WASHINGTON — As it awaits congressional action on its 2011 budget, NASA is proceeding with plans to award roughly $200 million to companies developing technologies in support of the agency’s commercial space transportation goals.
NASA contacted eight companies in February, inviting Alliant Techsystems (ATK), Blue Origin, Boeing, Excalibur Almaz, Orbital Sciences Corp., Sierra Nevada Corp., Space Exploration Technologies (SpaceX) and United Launch Alliance (ULA) to Johnson Space Center in Houston to discuss their proposals for a second round of awards under the agency’s Commercial Crew Development (CCDev) program, according to industry sources. NASA hopes to make the awards in March.
NASA spokesman Michael Braukus said in a Feb. 22 e-mail that procurement regulations prevent NASA from commenting on questions about CCDev.
Multiple industry sources had said NASA contacted six companies in writing the week of Feb. 14, inviting them to discuss their bids in Houston and laying out the strengths and weaknesses of specific proposals. ATK spokesman George Torres told Space News Feb. 22 that NASA has invited ATK to discuss its Liberty rocket proposal with CCDev officials the week of March 7.
Excalibur Almaz Inc., an Houston-based firm developing a crewed system incorporating flown Soviet-era space hardware designs, also has received a written invitation to meet with NASA officials to discuss its CCDev proposal, according to the company’s president, former astronaut Leroy Chiao. “We are honored to have this opportunity,” Chiao told Space News Feb. 24.
Traditionally, a callback is no guarantee of an award. NASA also can issue an award without calling a company to come in to discuss its proposal.
NASA started the CCDev program in 2009 with $50 million in economic stimulus funds. The agency awarded the first round of contracts last February to a mix of five new and established aerospace firms, including Blue Origin, Boeing, Sierra Nevada and ULA. The companies used the money to refine technologies in support of U.S. President Barack Obama’s plan to nurture a private market for transporting astronauts to low Earth orbit.
NASA officials have said the value of the second round of CCDev contracts, known as CCDev 2, will depend on funds appropriated this year. The NASA Authorization Act of 2010 recommended Congress appropriate $312 million for NASA’s commercial crew initiatives this year. However, the U.S. House of Representatives approved a continuing resolution Feb. 19 that would slash funding for NASA in the remaining seven months of this fiscal year by about $600 million below the $18.7 billion appropriated for the agency in 2010.
Under the first round of CCDev awards, Kent, Wash.-based Blue Origin — bankrolled by Amazon.com founder Jeff Bezos — proposed advancing technologies in support of the New Shepard vehicle it is designing to take off and land vertically and carry three-person crews to suborbital heights. Blue Origin spokeswoman Gwen Griffin declined to comment on the status of the company’s CCDev 2 proposal.

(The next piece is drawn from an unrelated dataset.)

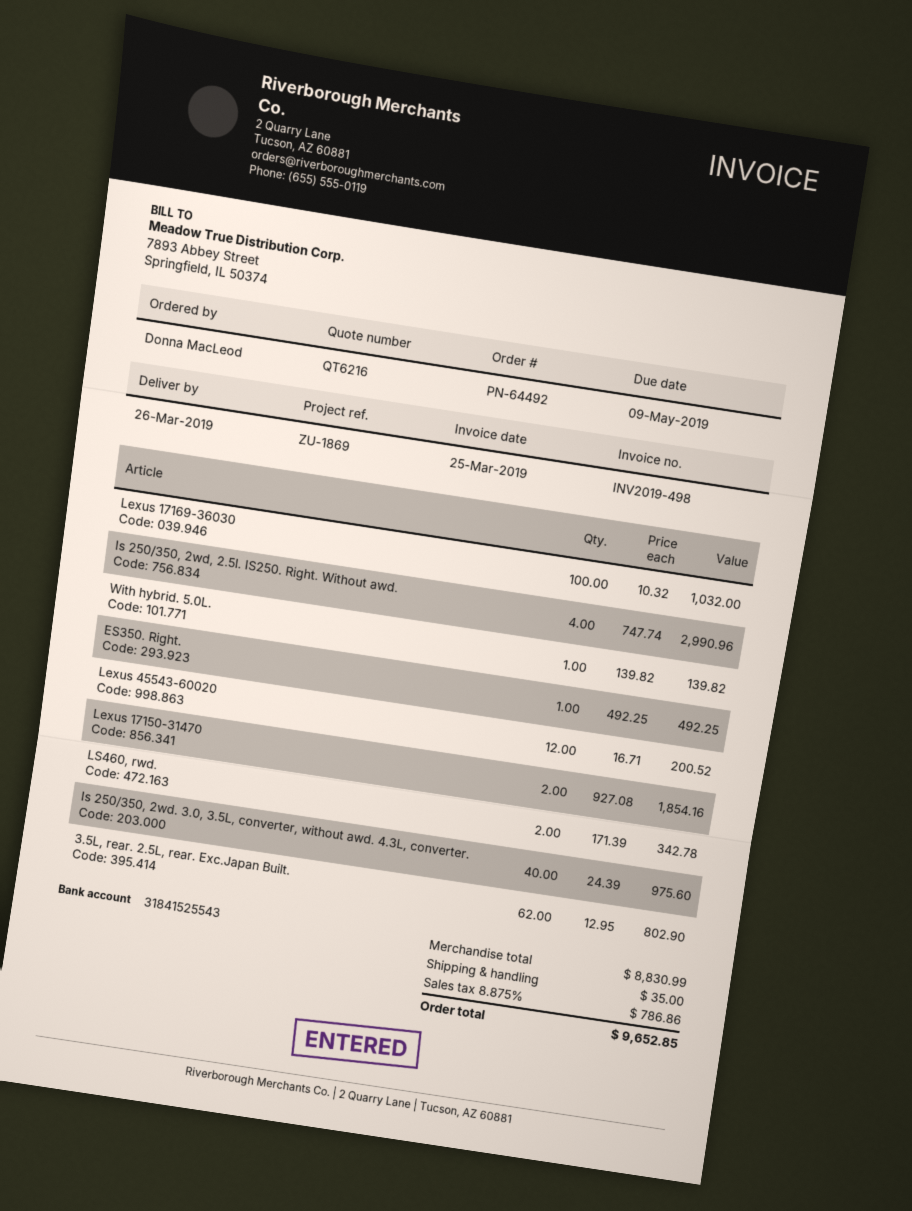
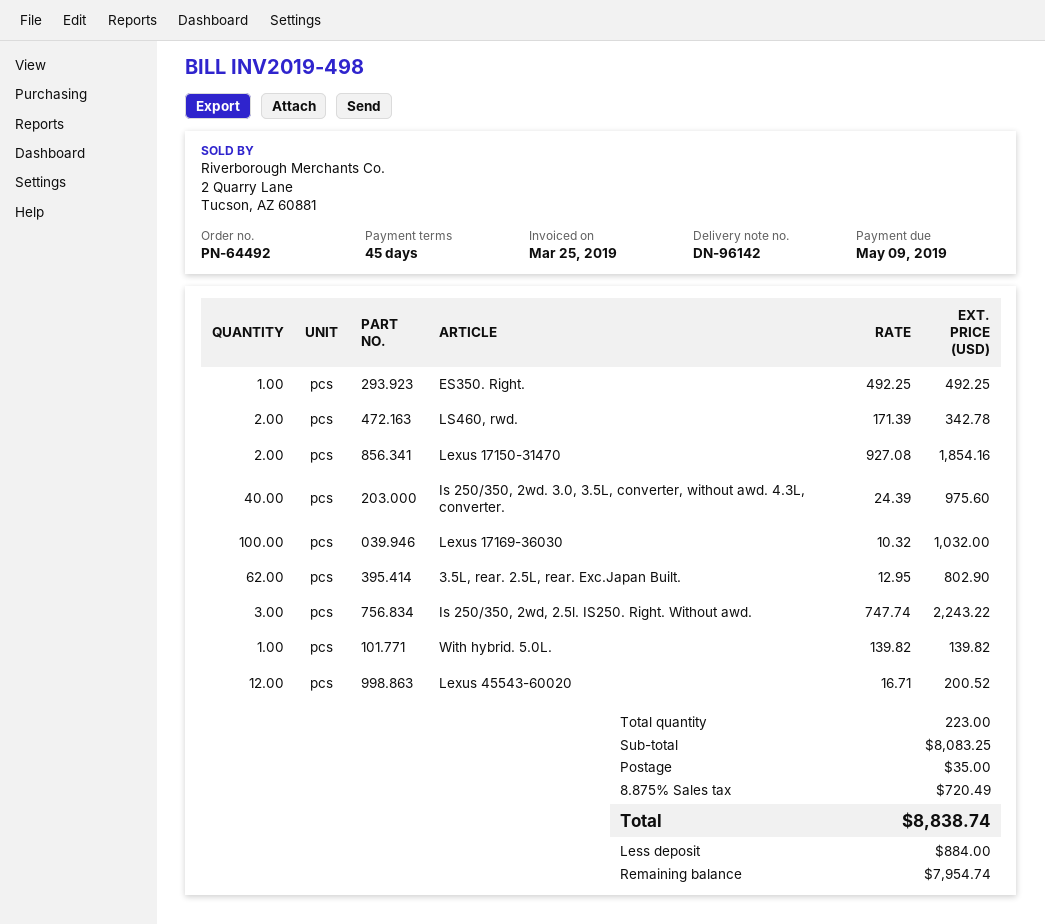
Is 250/350, 2wd, 2.5l. IS250. Right. Without awd.: 4 x 747.74 = 2990.96 -> 3 x 747.74 = 2243.22
subtotal: 8830.99 -> 8083.25
tax: 8.875% = 786.86 -> 8.875% = 720.49
total: 9652.85 -> 8838.74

Chicago-based Boeing announced in December it was seeking CCDev 2 money to accelerate development of a crew capsule able to launch atop various rockets. The proposed project, which includes a teaming arrangement with North Las Vegas-based Bigelow Aerospace, would build on work performed under the first CCDev round that defined Boeing’s CST-100 space capsule design.
Dulles, Va.-based Orbital Sciences is proposing to develop a lifting-body spacecraft capable of carrying at least four passengers to orbit by 2015. Orbital officials believe the spacecraft, designed to launch atop a ULA-built Atlas 5 rocket and dock with the international space station, could be ready for test flights as early as 2014.
Sierra Nevada’s plan also involves a runway-landing, lifting-body vehicle called Dream Chaser that the company has been working on for several years. The Sparks, Nev.-based company garnered the largest first-round CCDev award with $20 million to build and test a vehicle structure and propulsion system.
Both Orbital and Sierra Nevada are teaming with Virgin Galactic of New Mexico to market commercial rides on their respective spacecraft and conduct drop tests of their lifting-body space vehicles using Virgin’s WhiteKnightTwo carrier aircraft, the companies announced in December.
SpaceX’s proposal would begin work on a launch-abort system that would enable the Hawthorne, Calif.-based company’s Dragon space capsule to carry astronauts. ULA, the Denver-based Boeing-Lockheed Martin joint venture that builds and operates the Atlas 5 and Delta rocket families, supported multiple first-round CCDev projects and also won its own award to develop emergency-detection system technologies needed before astronauts can launch atop its rockets. The company’s CCDev 2 proposal expands on work completed under its first-round contract.
ATK announced Feb. 8 that it is partnering with Les Mureaux, France-based Astrium Space Transportation to build a crew launch vehicle, dubbed Liberty, that would combine an Ares 1-derived solid-rocket first stage with an upper stage derived from the Ariane 5 rocket’s cyrogenic main stage.
ATK and Astrium said they could field a vehicle quickly enough for a 2013 inaugural flight, with a second flight in 2014 followed by operational capability in 2015.